Although I'm sure my story is far from perfect, it was exciting feeling like I succeeded, especially because I had been doubting myself for so long. I thought that, because everyone was stressing over endings, mine would be mediocre and dull. Even if it turns out to be pretty subpar, I personally like what I've done. However, I'm still happy to change it, continue the process, and see where things go.
Not only was my ending a surprise, but so was the middle, action-filled part of my story. For me, the easiest and most enjoyable part of writing is vivid descriptions. I found establishing my character at the beginning was a ton of fun for me and I got to play around with her personality and surroundings. However, I became frustrated with the section in which I needed to put pressure on my character. I didn't know how to make the situation sound genuine without losing the attention of the reader.

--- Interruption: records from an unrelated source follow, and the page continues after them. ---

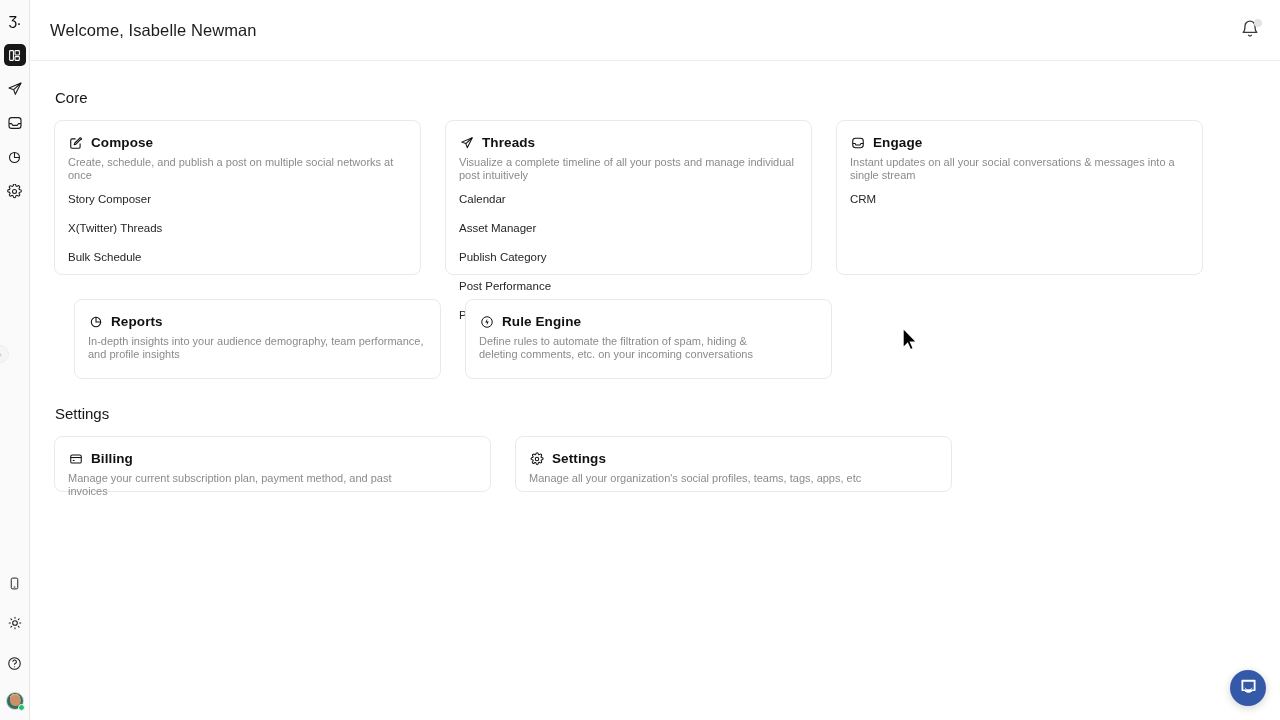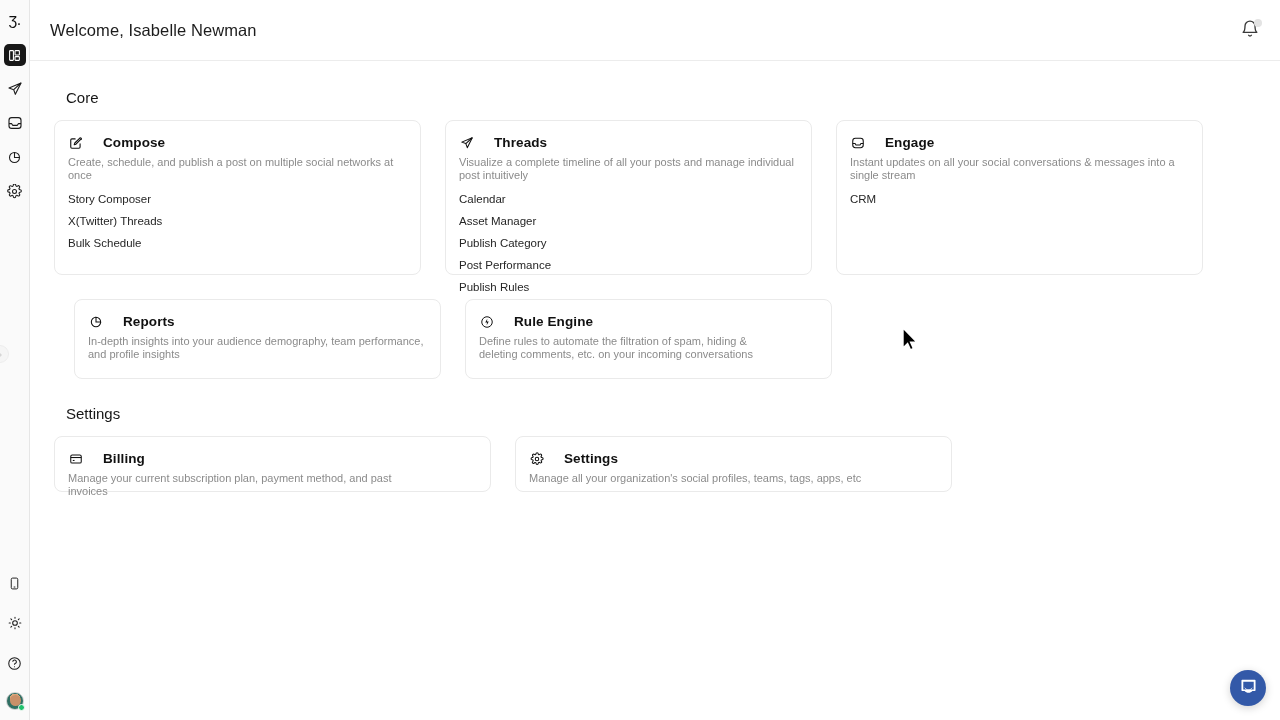"Core" .section-title { margin: 0 0 14px 12px -> 0 0 14px 1px }
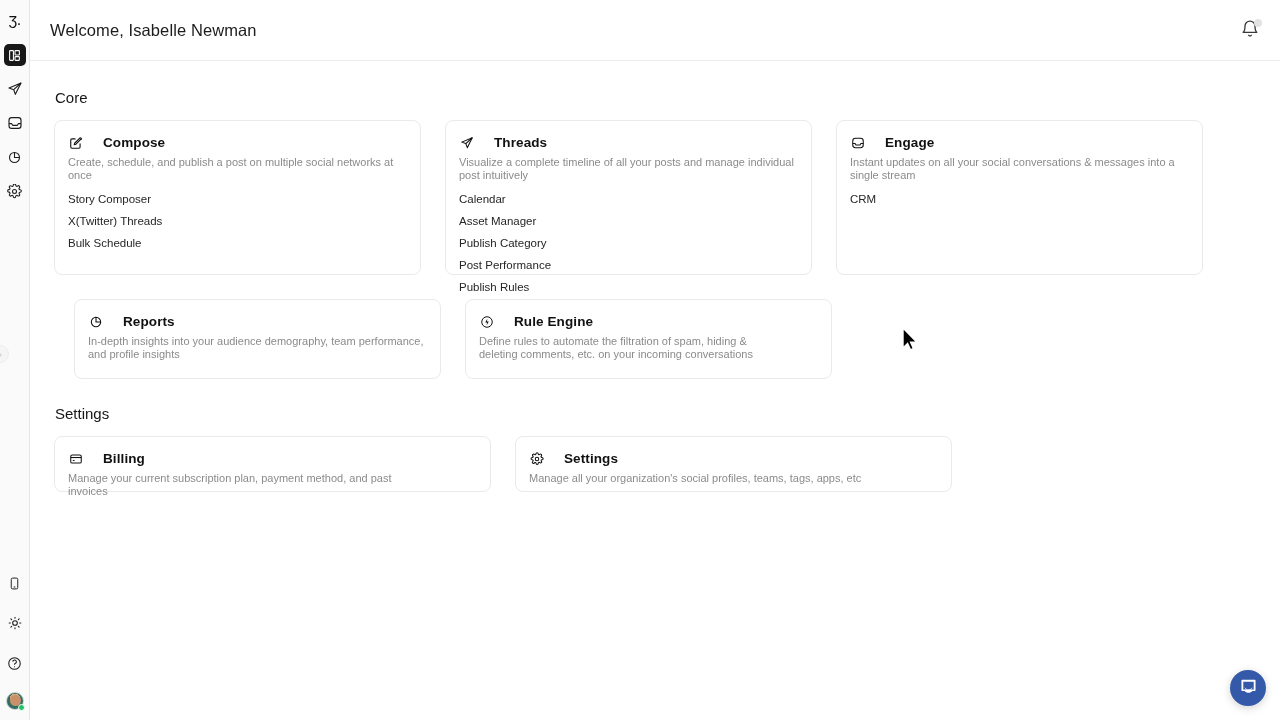"Compose" .card-head { gap: 20px -> 8px }
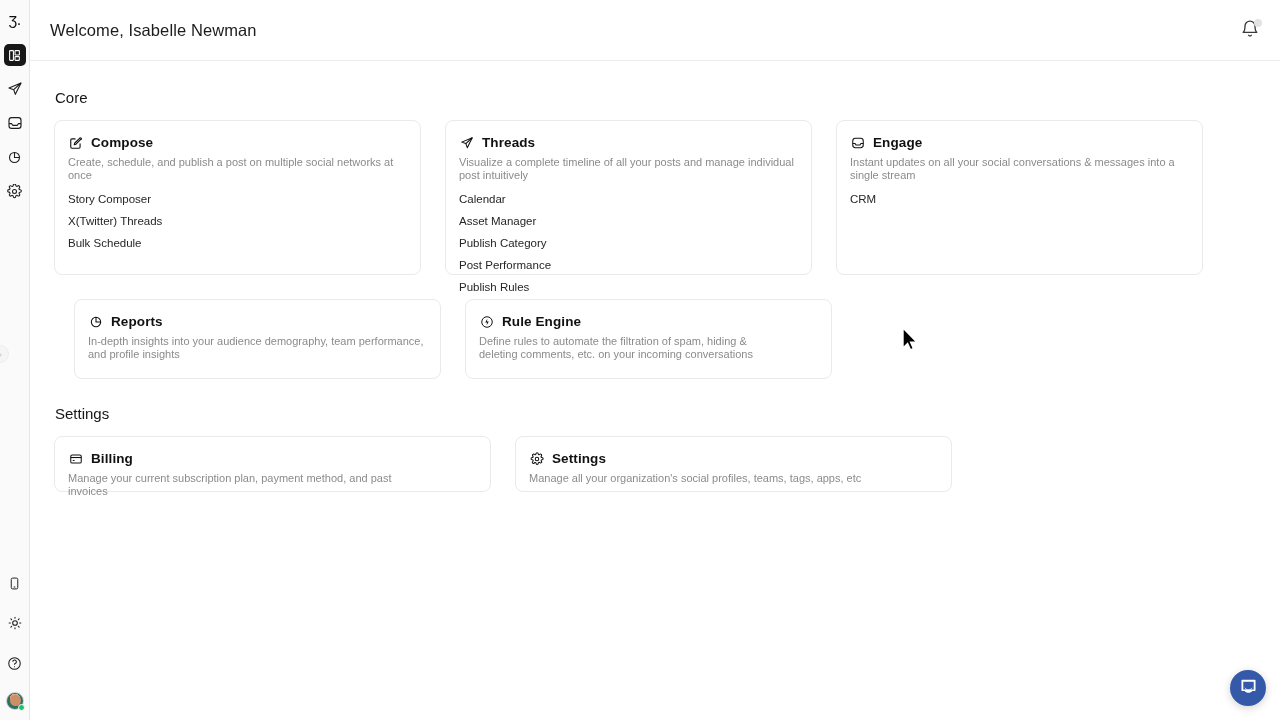"Story Composer" .card-links { gap: 7px -> 14px }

The middle, pressure point in my story has served as the most difficult obstacle. I don't think it's anywhere near done, but it is improving. When I read my story aloud I actually begin to feel the tension--which I think is a good sign.
I've always prided myself on being the type of person who thinks for themselves and doesn't follow the crowd. However, when it came to writing this short story, that's not how it happened. The negativity and anxiety of some of my peers towards writing an ending rubbed off on me and made me feel unsure of myself. This process has once again shown me that I'm not like everyone else and shouldn't let the views and perceptions of other people change me. If I didn't listen to my classmates complaints I likely would have had less trouble writing an ending and would have therefore been capable of contributing more time to working on my middle.
However, there is no benefit in speculation now. I have learned from this process and hopefully will carry these ideas forward and improve for the next experience like this whether it be through writing or any other process I undergo with my peers.